Frits Vilhelm Holm  (c. 1881 – May 1930) was a Danish scholar and adventurer. His books usually gave his name as simply Frits Holm or Frits V. Holm, while US newspapers of the time usually misspelled his name as Fritz von Holm, sometimes  claiming that he was a member of the European nobility.

Holm is best known for his attempt, in 1907, to "obtain" the famous Nestorian Stele - an ancient Christian monument of Xi'an, in Northwestern China, and sell it to a Western museum. Alerted to his activities (nicknamed by later writers the "Holm-Nestorian expedition to Xi'an"), the local authorities moved the monument from its outdoor location on the western outskirts of the city, and into the Stele Forest museum. In order not to leave China empty-handed, the disappointed Holm had an exact copy of the stele made for him in Xi'an. He had the replica stele taken by cart to the Yellow River, then by small boat down the not very navigable Yellow River to the nearest train station at Zhengzhou, and then by train to the major Yangtze River port of Hankou (now in Wuhan).

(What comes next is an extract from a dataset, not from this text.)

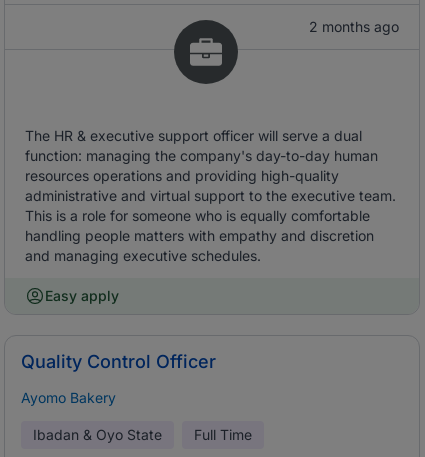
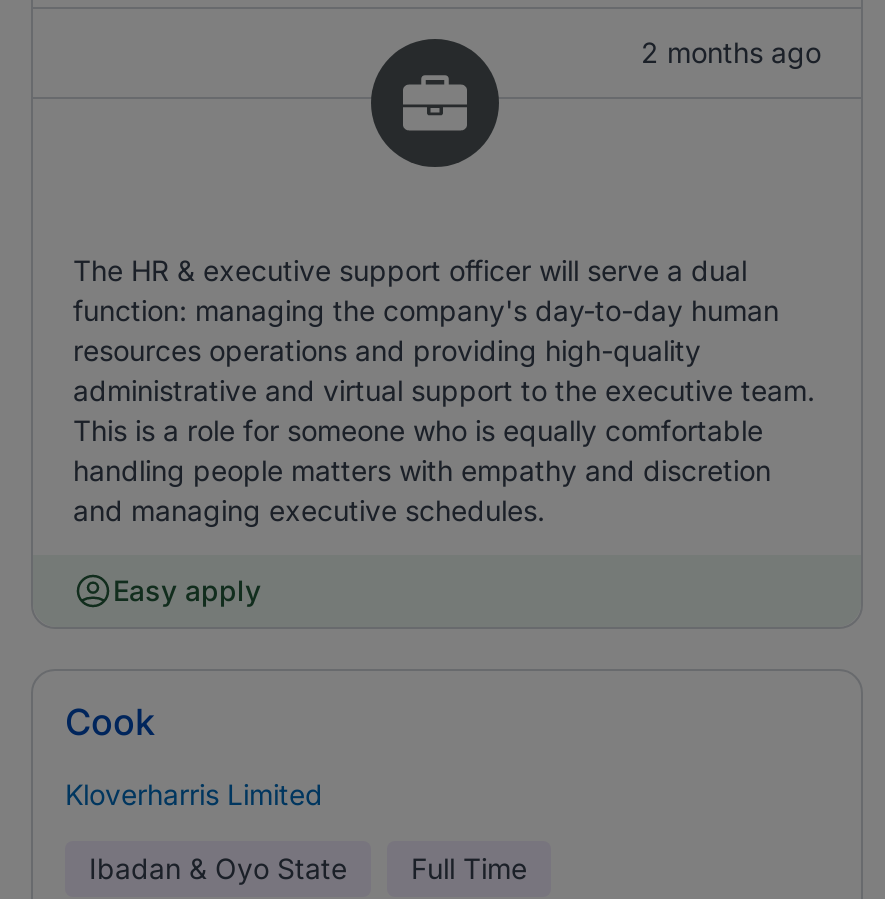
- Quality Control Officer
+ Cook

- Ayomo Bakery
+ Kloverharris Limited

Instead of London's British Museum, as he supposedly originally intended, Holm had the replica stele shipped to New York, planning to sell it to the Metropolitan Museum of Art. The museum's director Caspar Purdon Clarke, however, was less than enthusiastic about purchasing "so large a stone ... of no artistic value". Nonetheless, the replica stele was exhibited in the museum "on loan" from Holm for about 10 years.

Eventually, in 1917, Mr. George Leary, a wealthy New Yorker, purchased the replica stele and sent it to Rome, as a gift to the Pope.

On October 9, 1919, Holm married Marguerite MacDonough Green in New York. She was the only child of the late Warren L. Green, the president of the American Bank Note Company.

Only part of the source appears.